Das einzige Verteidigungsabkommen Pekings existiert mit Nordkorea und datiert von 1961. Denkbar ist daher, dass sich Nordkorea an einer Invasion beteiligen würde – angesichts seiner begrenzen militärischen Mittel für solche Einsätze, wäre eine Beteiligung indes bloss symbolischer Natur. Fraglich ist auch, ob Russland mitmachen würde, zumal China sich derzeit an der russischen Invasion in die Ukraine nicht direkt militärisch beteiligt, sondern sie nur politisch und diplomatisch unterstützt.
Als klar pro-chinesisch in der Region gelten Kambodscha, Laos und Myanmar. Doch sie dürften sich kaum militärisch an einem chinesischen Überfall auf Taiwan beteiligen, vielmehr diesem lediglich politische Schützenhilfe geben. Klar china-kritisch sind Japan und Südkorea, ausserdem – etwas weiter entfernt – Australien und Neuseeland. Auch in Vietnam misstraut man China. Es ist jedoch offen, wie weit die Unterstützung dieser Länder für Taiwan ginge.

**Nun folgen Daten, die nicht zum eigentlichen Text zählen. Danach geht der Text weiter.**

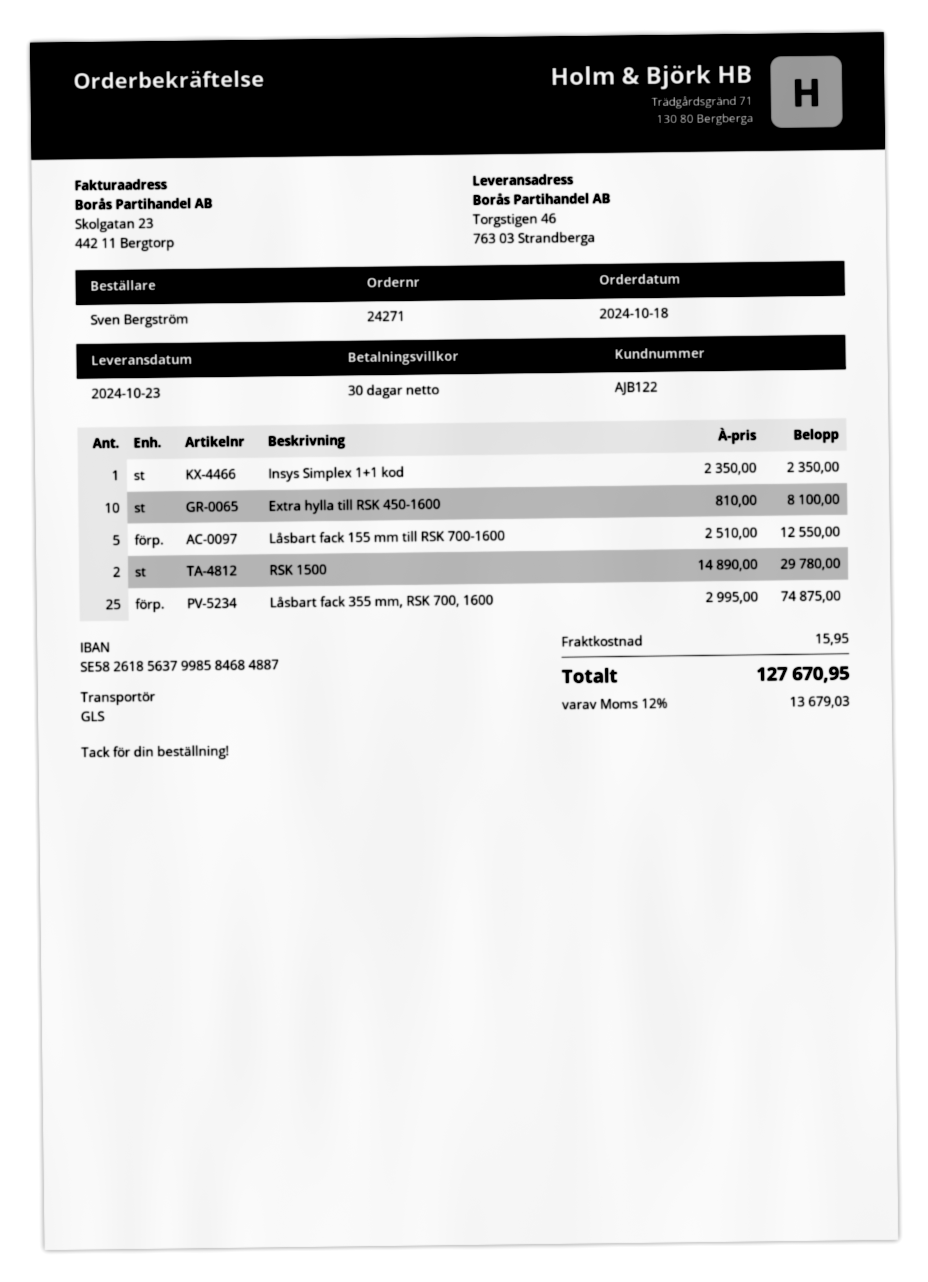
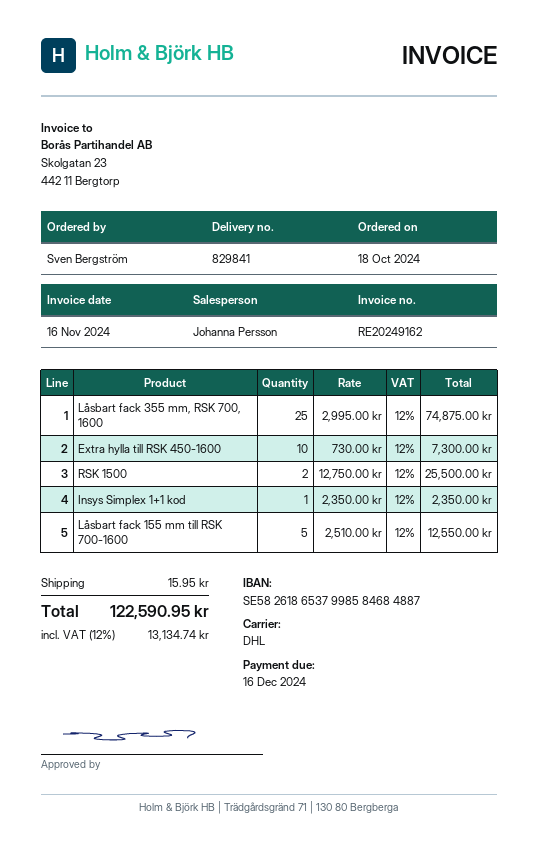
bank account: SE5826185637998584684887 -> SE5826186537998584684887
shipping method: GLS -> DHL
Extra hylla till RSK 450-1600: 10 x 810.00 = 8100.00 -> 10 x 730.00 = 7300.00
RSK 1500: 2 x 14890.00 = 29780.00 -> 2 x 12750.00 = 25500.00
tax: 12% = 13679.03 -> 12% = 13134.74
total: 127670.95 -> 122590.95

Ein Grossteil der südostasiatischen Staaten vermeidet es, sich klar für oder gegen China und damit für oder gegen Taiwan zu positionieren – etwa die Philippinen, Indonesien oder Malaysia. Sie wollen es sich weder mit den USA noch mit ihrem wichtigsten Wirtschaftspartner China verscherzen.»